=== Section Start ===

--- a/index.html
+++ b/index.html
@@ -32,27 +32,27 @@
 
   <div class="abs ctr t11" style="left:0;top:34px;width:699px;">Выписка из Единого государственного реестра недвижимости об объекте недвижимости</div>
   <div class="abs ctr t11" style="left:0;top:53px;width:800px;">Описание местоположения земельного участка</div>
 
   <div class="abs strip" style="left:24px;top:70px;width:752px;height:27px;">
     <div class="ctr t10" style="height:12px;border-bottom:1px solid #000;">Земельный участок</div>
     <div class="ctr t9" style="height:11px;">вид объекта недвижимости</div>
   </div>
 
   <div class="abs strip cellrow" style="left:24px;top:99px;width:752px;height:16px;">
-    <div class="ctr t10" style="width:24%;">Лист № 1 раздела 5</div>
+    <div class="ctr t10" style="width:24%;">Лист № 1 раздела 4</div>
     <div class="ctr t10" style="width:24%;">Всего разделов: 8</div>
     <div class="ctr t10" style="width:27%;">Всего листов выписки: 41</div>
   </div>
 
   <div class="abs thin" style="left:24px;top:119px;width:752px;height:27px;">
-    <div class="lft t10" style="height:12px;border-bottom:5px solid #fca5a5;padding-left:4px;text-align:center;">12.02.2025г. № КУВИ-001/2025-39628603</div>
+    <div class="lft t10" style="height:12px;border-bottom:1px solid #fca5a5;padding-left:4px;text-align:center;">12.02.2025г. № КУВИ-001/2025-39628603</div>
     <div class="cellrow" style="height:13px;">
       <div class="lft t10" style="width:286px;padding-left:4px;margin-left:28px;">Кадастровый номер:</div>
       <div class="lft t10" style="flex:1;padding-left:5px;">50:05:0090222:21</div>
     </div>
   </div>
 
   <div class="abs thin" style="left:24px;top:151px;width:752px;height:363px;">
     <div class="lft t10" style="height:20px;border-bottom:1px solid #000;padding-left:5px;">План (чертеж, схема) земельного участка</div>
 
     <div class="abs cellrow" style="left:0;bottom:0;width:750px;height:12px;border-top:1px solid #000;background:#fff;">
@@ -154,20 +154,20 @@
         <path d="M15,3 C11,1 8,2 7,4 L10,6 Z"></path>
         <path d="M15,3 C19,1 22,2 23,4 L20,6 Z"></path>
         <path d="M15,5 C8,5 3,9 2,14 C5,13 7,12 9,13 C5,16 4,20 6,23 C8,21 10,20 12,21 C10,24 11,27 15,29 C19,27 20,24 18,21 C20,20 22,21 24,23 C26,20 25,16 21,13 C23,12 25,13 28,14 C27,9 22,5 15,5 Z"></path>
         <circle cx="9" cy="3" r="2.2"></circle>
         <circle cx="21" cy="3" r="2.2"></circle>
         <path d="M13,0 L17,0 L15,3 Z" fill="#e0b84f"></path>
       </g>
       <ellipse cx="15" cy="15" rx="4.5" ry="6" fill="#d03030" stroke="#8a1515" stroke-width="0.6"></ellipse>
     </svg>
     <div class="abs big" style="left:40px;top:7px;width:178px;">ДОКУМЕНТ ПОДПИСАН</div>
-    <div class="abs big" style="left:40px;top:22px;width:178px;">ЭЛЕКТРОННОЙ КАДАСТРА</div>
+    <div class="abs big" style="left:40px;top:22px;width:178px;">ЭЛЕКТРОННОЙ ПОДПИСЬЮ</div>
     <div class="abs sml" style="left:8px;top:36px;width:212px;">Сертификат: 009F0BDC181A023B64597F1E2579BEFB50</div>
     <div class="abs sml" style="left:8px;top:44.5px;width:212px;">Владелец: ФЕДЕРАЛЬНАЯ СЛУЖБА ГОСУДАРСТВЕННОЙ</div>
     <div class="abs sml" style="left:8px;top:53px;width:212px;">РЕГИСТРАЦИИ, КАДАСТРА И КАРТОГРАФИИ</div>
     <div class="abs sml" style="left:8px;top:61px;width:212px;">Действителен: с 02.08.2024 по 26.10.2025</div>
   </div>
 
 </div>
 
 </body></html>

=== Section End ===
=== Section Start ===

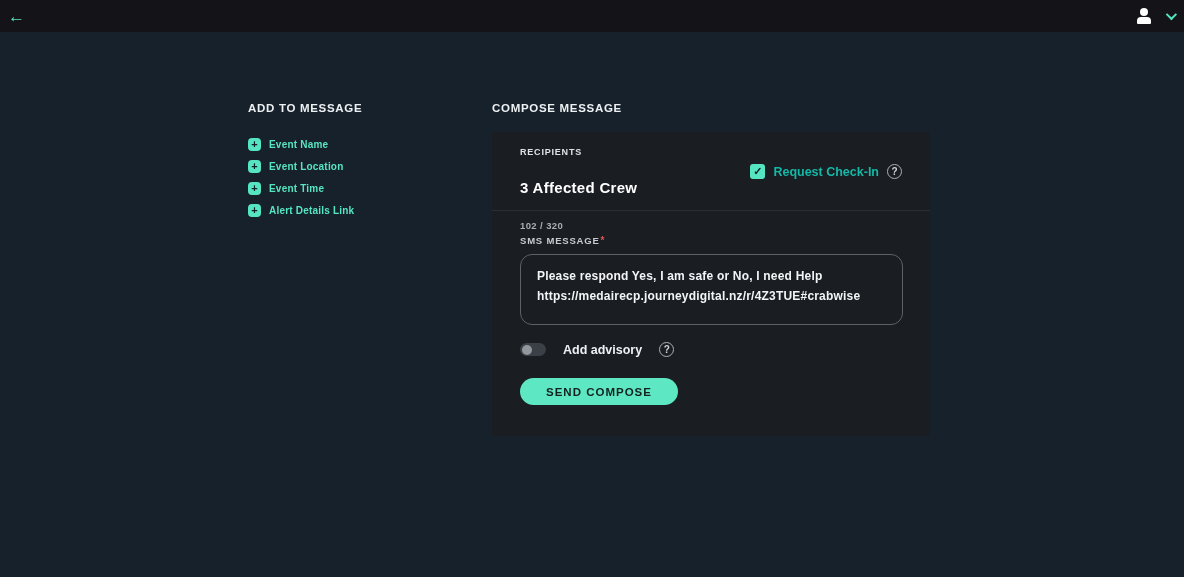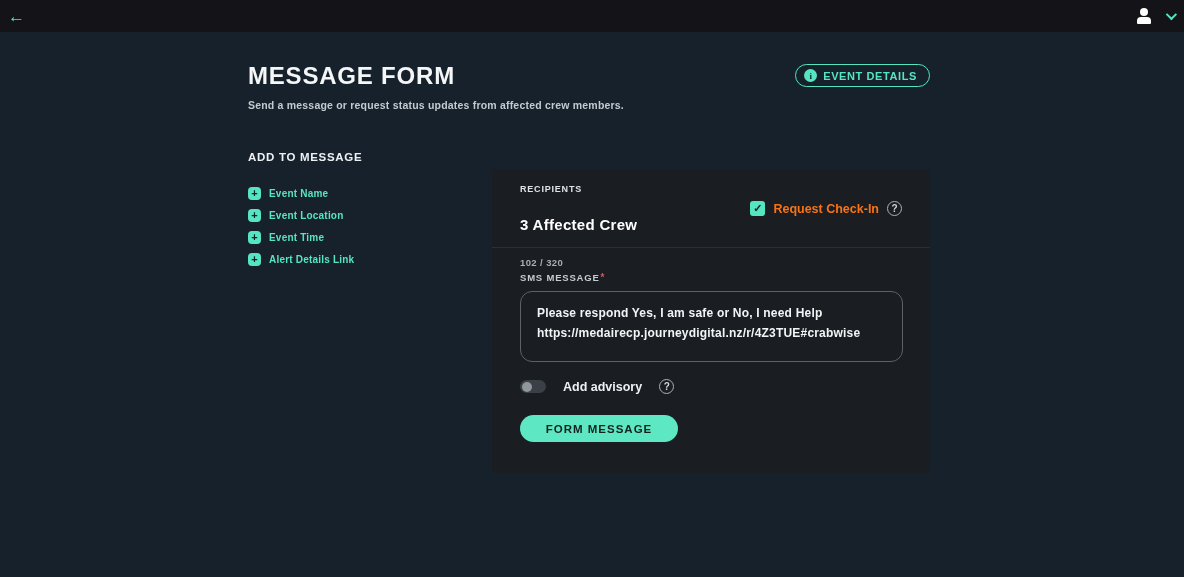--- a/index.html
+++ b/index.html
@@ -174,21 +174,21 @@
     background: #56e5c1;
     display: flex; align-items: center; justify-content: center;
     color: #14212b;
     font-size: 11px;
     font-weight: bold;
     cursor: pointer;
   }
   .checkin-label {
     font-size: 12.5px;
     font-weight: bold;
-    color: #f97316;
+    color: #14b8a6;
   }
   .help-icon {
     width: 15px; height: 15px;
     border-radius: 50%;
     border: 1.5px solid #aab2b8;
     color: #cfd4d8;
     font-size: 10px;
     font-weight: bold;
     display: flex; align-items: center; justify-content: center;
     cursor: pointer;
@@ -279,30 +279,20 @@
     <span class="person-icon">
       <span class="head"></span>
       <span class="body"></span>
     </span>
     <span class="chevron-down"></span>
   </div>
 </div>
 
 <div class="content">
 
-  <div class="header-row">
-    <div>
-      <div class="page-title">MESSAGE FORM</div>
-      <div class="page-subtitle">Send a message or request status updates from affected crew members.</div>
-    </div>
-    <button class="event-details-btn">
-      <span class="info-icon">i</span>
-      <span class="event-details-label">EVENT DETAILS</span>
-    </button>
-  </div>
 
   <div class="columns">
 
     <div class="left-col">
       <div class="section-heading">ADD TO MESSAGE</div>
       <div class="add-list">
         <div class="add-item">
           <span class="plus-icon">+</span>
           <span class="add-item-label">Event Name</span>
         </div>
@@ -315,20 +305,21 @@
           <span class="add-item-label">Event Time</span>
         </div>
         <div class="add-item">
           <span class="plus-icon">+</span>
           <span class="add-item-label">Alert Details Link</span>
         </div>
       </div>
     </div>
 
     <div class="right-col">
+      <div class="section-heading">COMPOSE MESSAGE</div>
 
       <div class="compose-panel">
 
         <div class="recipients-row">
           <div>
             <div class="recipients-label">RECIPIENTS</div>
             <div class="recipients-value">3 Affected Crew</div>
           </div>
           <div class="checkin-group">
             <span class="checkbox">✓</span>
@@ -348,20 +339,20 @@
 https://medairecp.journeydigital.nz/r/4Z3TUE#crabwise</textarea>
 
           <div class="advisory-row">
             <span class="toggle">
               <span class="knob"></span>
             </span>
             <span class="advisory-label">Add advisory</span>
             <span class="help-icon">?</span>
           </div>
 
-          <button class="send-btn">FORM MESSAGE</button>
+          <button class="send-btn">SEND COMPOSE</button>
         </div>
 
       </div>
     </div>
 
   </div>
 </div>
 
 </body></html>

=== Section End ===
=== Section Start ===

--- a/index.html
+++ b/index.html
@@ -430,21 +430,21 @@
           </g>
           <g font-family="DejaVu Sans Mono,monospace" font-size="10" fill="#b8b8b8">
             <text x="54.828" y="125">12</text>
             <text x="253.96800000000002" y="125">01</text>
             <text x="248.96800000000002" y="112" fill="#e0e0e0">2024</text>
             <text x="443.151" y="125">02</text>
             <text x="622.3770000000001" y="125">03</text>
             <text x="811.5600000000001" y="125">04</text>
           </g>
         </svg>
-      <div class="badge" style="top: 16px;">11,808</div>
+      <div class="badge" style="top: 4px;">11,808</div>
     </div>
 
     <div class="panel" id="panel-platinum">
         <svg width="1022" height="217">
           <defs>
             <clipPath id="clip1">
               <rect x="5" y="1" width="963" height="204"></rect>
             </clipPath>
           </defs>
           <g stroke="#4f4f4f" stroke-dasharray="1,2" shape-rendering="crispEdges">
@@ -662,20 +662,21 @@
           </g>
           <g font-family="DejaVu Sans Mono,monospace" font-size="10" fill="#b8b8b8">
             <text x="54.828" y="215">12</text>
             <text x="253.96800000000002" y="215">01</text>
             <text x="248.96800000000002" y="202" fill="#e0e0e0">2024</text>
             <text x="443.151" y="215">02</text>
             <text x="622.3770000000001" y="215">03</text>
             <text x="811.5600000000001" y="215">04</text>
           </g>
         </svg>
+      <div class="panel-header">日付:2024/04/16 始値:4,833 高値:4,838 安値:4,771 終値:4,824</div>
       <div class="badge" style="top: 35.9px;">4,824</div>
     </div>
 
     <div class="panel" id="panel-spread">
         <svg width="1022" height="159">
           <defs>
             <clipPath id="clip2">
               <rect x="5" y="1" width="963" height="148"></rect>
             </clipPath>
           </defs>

=== Section End ===

# How to complete this task
Go through the records and gather the lines that hold "color".

# Written solution
     color: #14212b;
-    color: #f97316;
+    color: #14b8a6;
     color: #cfd4d8;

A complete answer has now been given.